What this task involves: What are the lines below, starting at the line containing "font-family: none ->" and ending at the line containing "padding-left: 5px ->"? Write them out exactly, ends included, without pictures.

Supplied data:
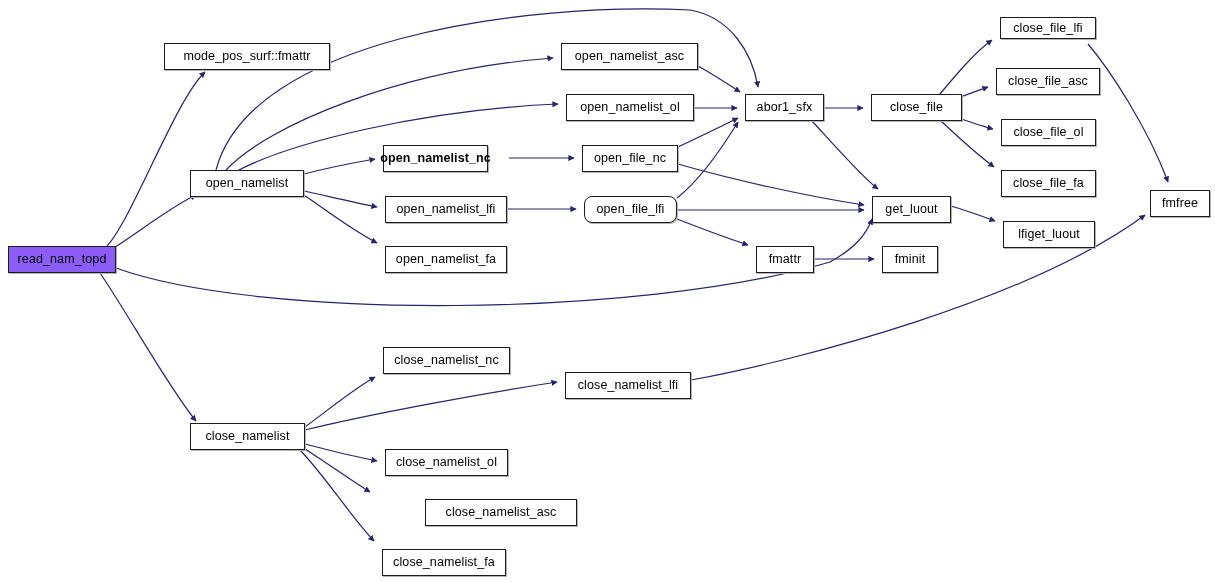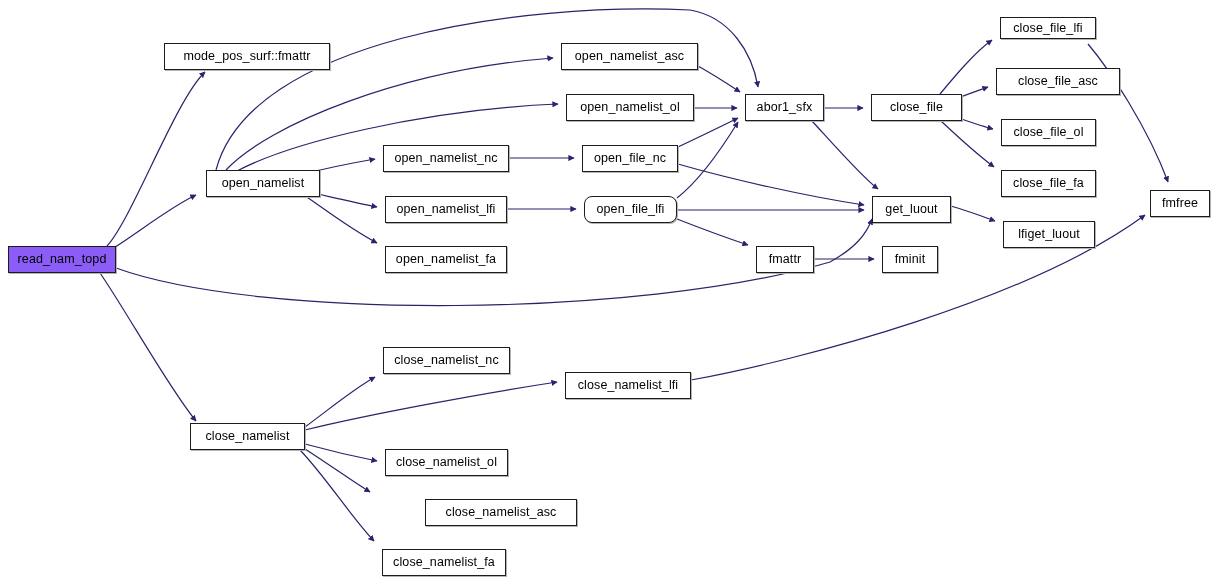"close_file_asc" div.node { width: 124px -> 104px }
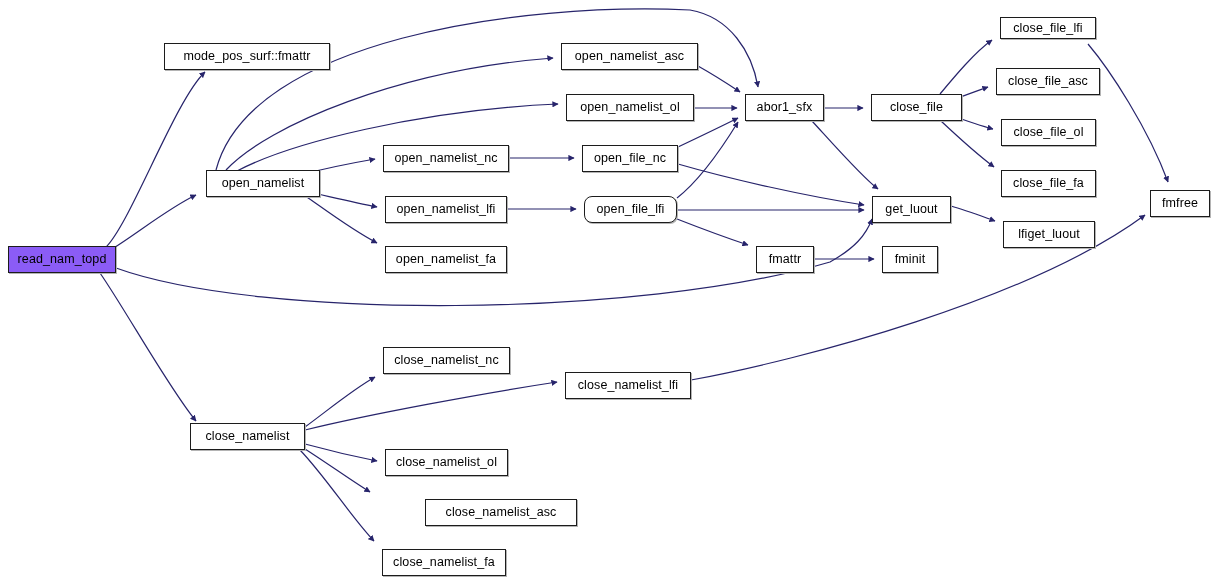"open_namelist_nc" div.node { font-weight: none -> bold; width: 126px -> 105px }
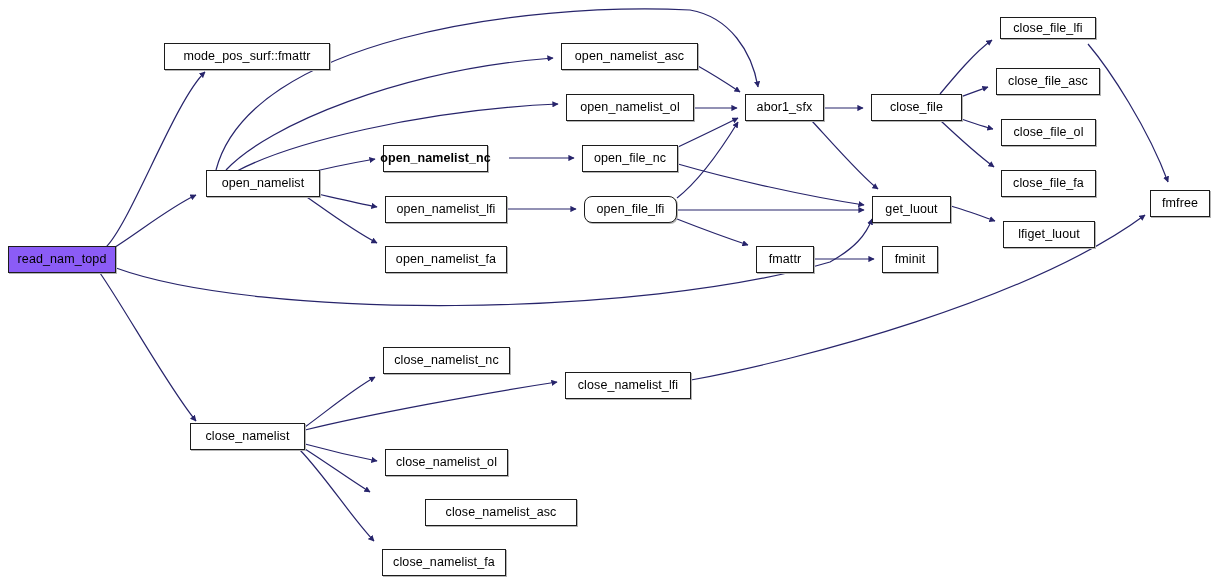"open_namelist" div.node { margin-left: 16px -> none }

...

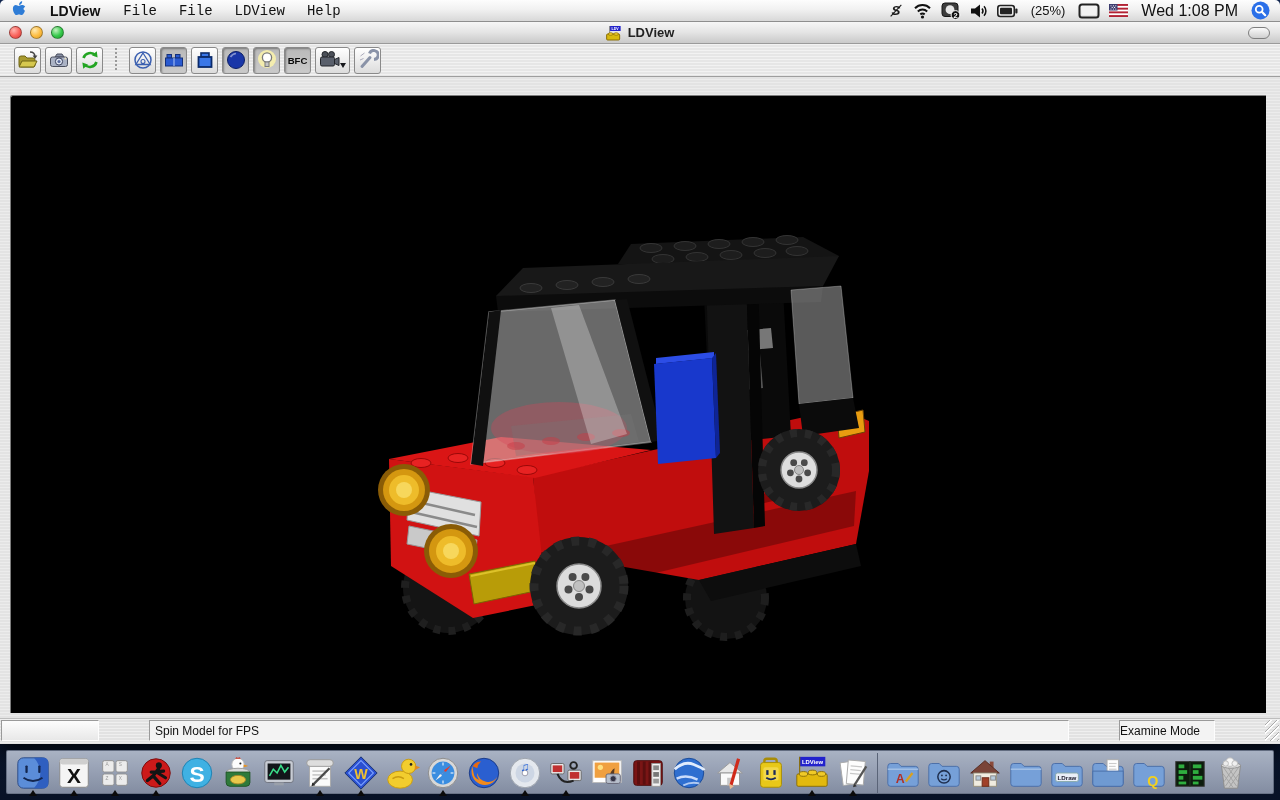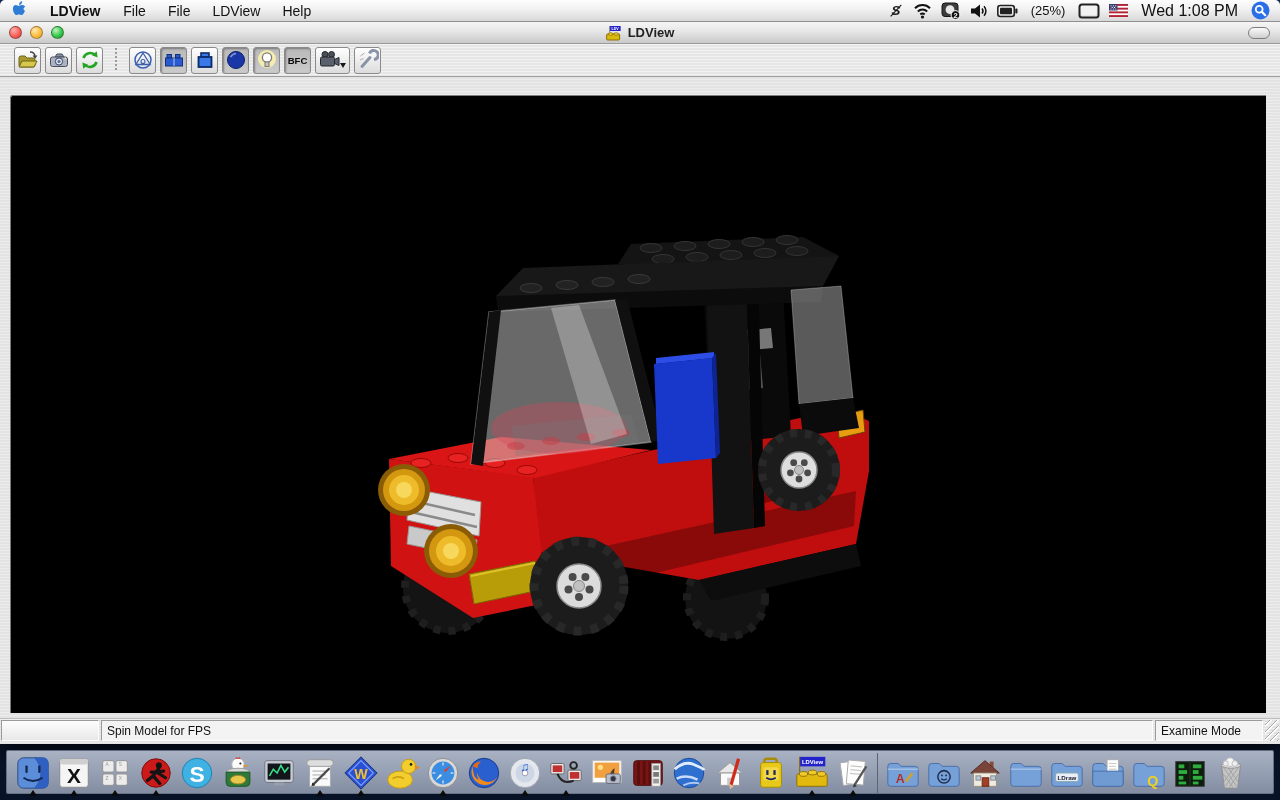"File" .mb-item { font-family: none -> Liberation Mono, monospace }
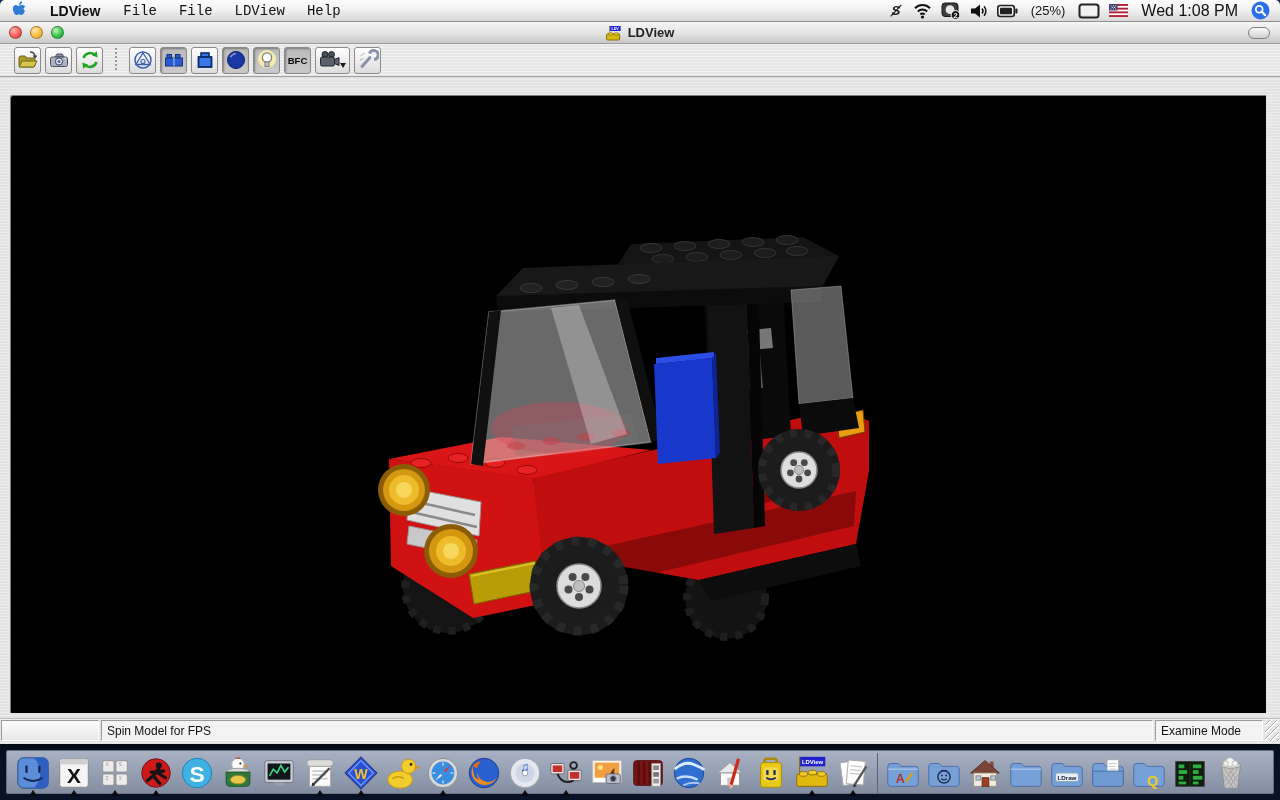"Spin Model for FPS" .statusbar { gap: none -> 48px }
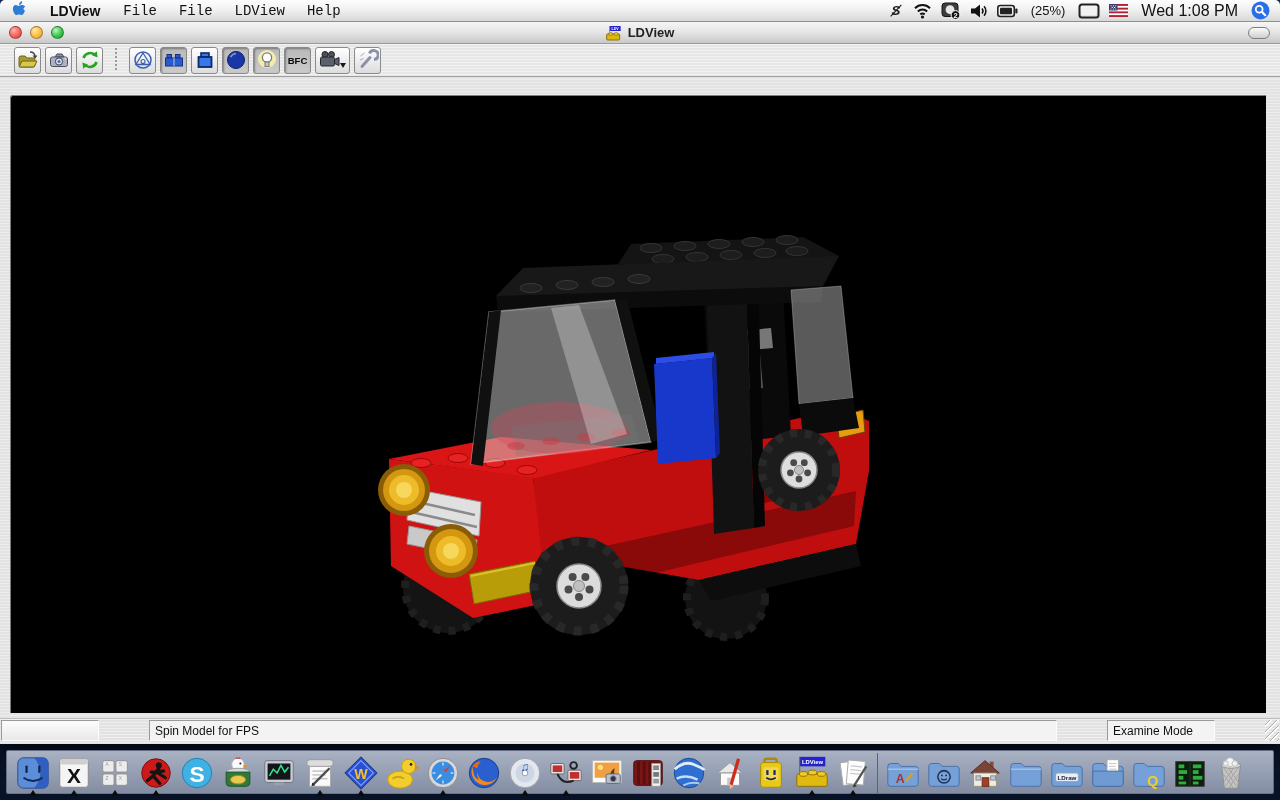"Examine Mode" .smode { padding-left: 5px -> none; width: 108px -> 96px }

Reply to the exercise:
"File" .mb-item { font-family: none -> Liberation Mono, monospace }
"Spin Model for FPS" .statusbar { gap: none -> 48px }
"Examine Mode" .smode { padding-left: 5px -> none; width: 108px -> 96px }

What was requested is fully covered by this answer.